● **Task item**
Count the lines of the data below that include the string "size", and provide nothing but the result.

Supplied material Block Start

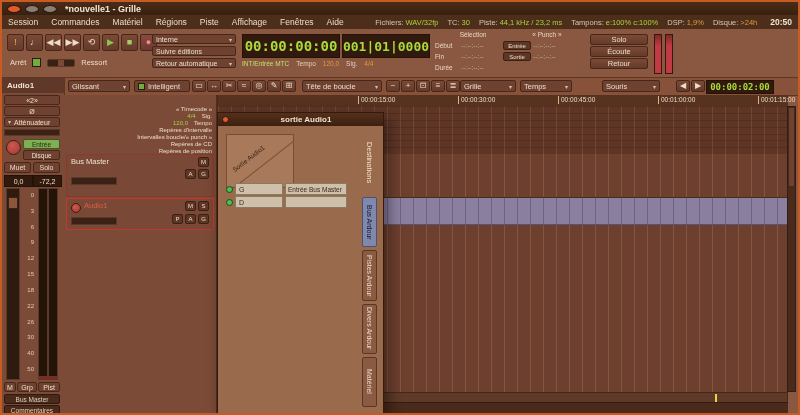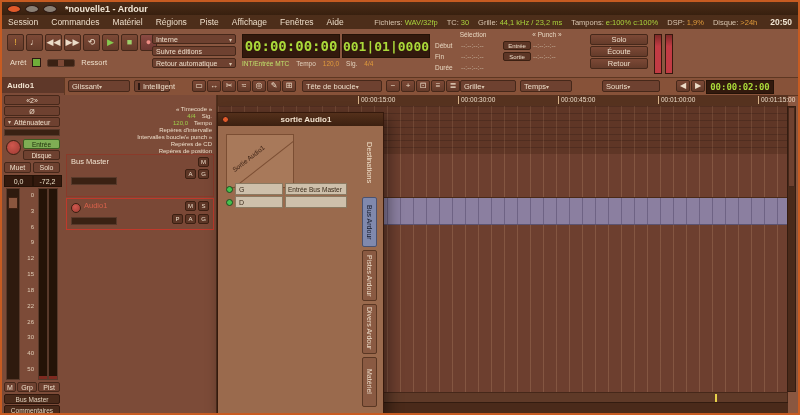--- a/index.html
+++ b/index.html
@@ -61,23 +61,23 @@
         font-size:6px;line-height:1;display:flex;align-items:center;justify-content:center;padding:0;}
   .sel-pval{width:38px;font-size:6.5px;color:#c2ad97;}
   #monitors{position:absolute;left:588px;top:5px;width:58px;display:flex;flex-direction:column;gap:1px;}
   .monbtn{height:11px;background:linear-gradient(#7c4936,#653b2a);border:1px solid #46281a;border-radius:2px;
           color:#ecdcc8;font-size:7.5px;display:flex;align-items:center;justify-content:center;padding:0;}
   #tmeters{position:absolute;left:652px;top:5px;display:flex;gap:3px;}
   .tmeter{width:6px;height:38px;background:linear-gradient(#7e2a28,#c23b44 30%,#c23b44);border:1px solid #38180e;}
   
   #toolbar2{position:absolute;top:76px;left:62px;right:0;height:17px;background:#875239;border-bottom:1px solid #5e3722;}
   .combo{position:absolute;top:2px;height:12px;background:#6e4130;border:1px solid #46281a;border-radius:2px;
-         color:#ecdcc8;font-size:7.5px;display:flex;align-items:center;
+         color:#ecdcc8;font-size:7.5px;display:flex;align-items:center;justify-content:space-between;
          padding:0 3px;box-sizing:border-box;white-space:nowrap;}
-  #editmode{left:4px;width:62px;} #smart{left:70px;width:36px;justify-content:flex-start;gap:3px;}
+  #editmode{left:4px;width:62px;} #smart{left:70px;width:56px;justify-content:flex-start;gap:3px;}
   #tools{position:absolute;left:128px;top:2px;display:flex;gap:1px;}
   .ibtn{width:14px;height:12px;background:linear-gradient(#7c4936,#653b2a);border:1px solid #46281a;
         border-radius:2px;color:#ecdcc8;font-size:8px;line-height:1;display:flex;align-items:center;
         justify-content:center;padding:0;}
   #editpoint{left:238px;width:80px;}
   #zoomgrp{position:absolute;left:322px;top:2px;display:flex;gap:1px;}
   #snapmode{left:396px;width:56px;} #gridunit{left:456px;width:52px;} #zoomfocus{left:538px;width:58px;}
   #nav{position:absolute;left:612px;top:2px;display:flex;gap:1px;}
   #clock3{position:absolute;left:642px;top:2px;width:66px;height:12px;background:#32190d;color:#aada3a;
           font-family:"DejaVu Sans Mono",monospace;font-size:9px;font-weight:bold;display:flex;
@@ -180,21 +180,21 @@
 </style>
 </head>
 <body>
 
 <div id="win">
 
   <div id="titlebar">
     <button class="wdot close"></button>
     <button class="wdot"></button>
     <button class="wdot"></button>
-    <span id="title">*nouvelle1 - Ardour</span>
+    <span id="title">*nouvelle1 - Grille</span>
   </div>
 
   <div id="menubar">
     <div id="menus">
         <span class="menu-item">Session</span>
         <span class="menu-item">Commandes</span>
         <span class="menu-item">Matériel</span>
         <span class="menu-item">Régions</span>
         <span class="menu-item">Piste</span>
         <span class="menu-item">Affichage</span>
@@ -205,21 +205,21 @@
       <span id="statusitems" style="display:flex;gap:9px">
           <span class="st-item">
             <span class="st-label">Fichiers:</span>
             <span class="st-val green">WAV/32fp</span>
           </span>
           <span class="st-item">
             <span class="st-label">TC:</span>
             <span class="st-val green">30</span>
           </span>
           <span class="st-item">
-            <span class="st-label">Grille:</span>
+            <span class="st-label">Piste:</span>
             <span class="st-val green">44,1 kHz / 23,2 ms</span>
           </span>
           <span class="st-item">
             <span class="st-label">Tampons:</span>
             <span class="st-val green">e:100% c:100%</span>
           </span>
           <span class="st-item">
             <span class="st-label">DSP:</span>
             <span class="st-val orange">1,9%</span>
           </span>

Supplied material Block End

● **Task output**
7